• Instructions to follow
For the material below, return exactly the lines starting at the one holding "Case Logic Uplink" and ending at the one holding "Case Logic Jaunt", counting both as part of the range.
======== Data provided ========
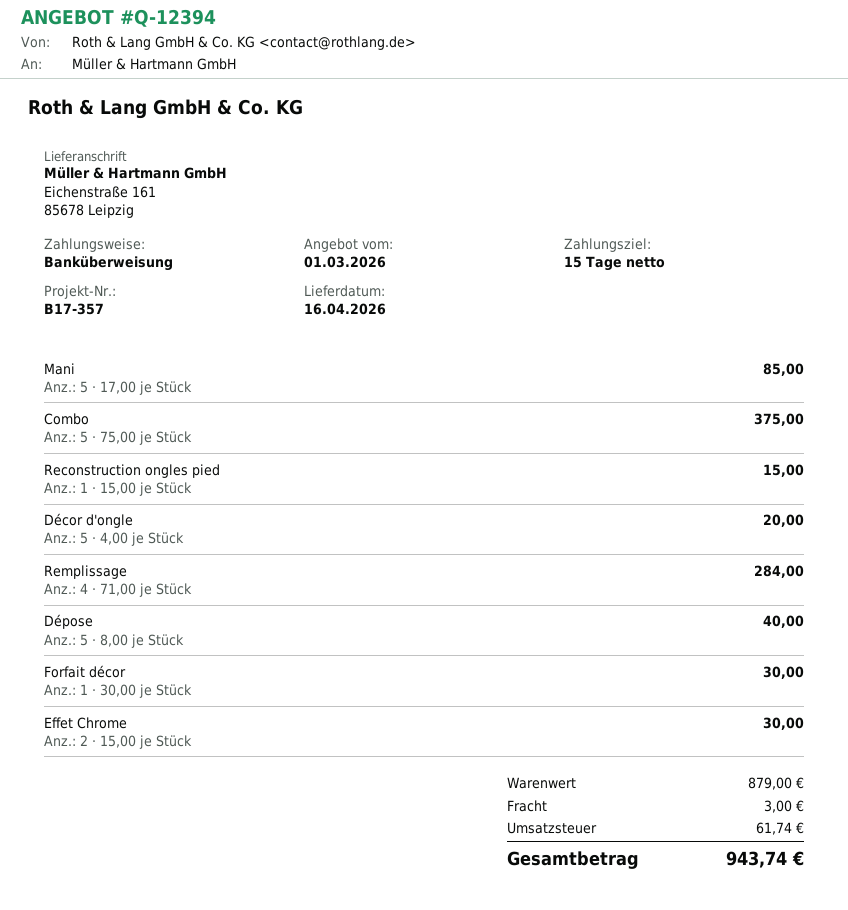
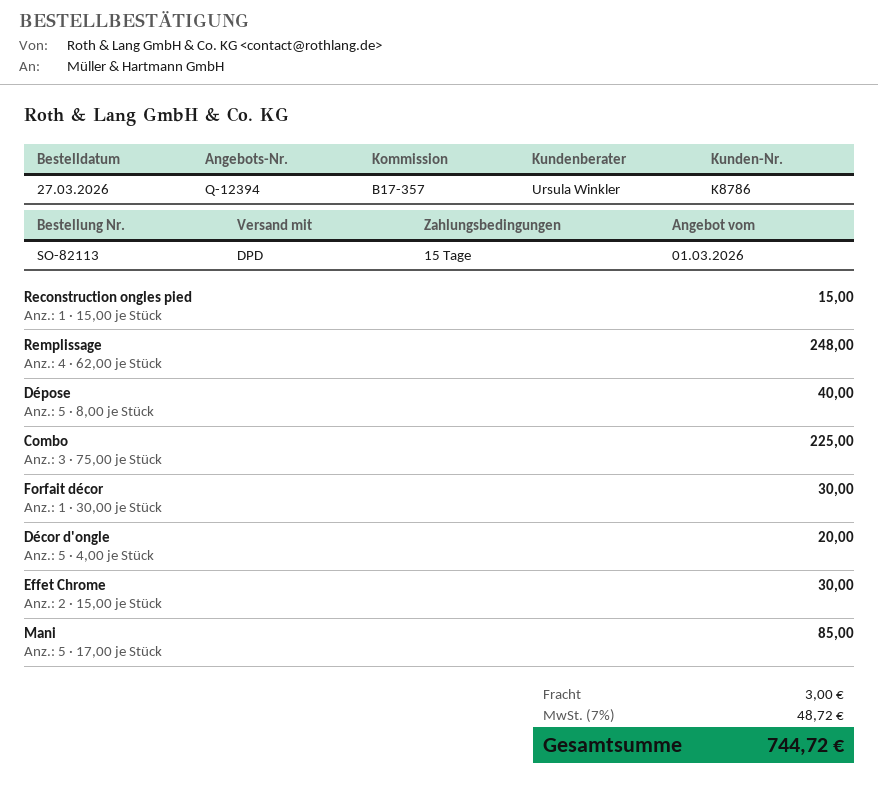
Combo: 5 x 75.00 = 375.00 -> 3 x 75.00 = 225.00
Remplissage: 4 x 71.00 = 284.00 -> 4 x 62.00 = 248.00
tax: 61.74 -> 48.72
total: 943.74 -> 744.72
========
======== Data provided ========
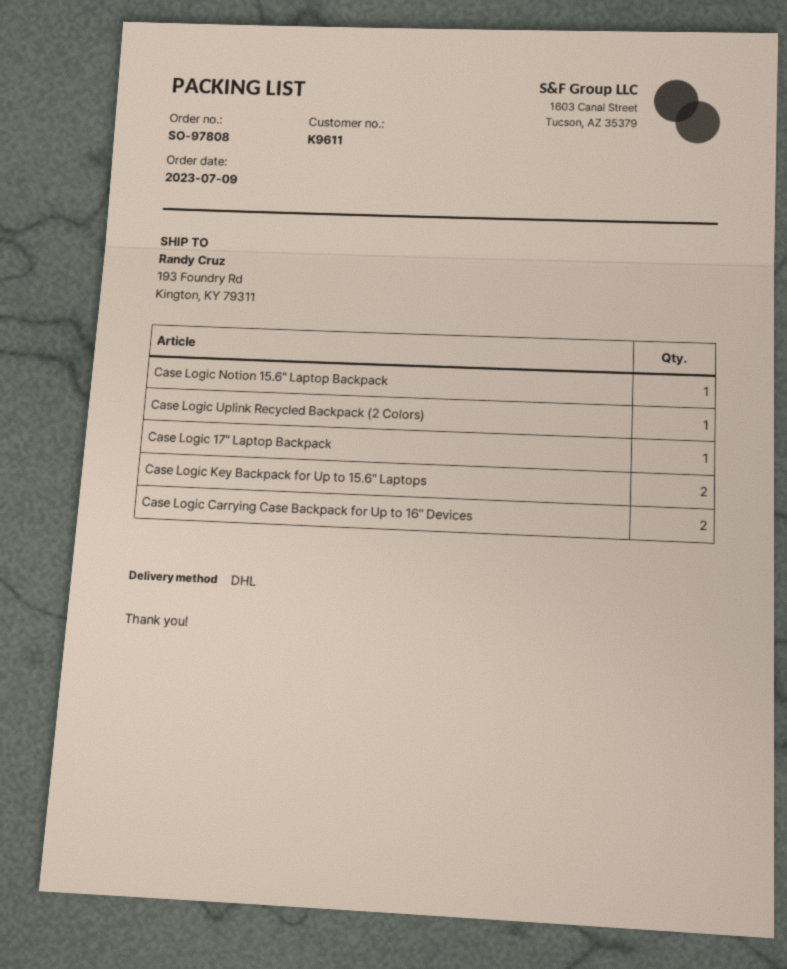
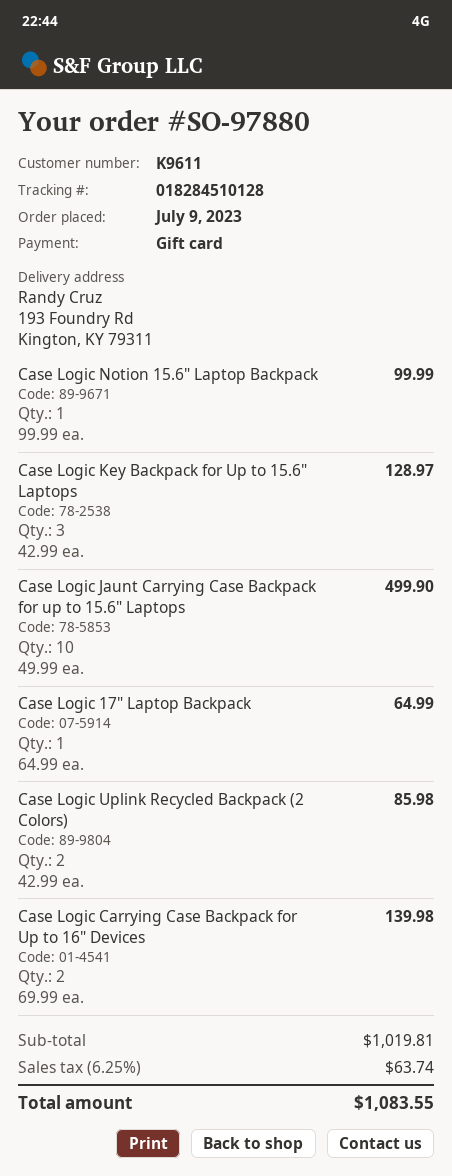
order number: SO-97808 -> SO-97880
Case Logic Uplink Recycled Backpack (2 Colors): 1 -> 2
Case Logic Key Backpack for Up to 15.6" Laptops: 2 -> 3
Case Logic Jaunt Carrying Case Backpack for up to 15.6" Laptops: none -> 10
========
• Exercise output
Case Logic Uplink Recycled Backpack (2 Colors): 1 -> 2
Case Logic Key Backpack for Up to 15.6" Laptops: 2 -> 3
Case Logic Jaunt Carrying Case Backpack for up to 15.6" Laptops: none -> 10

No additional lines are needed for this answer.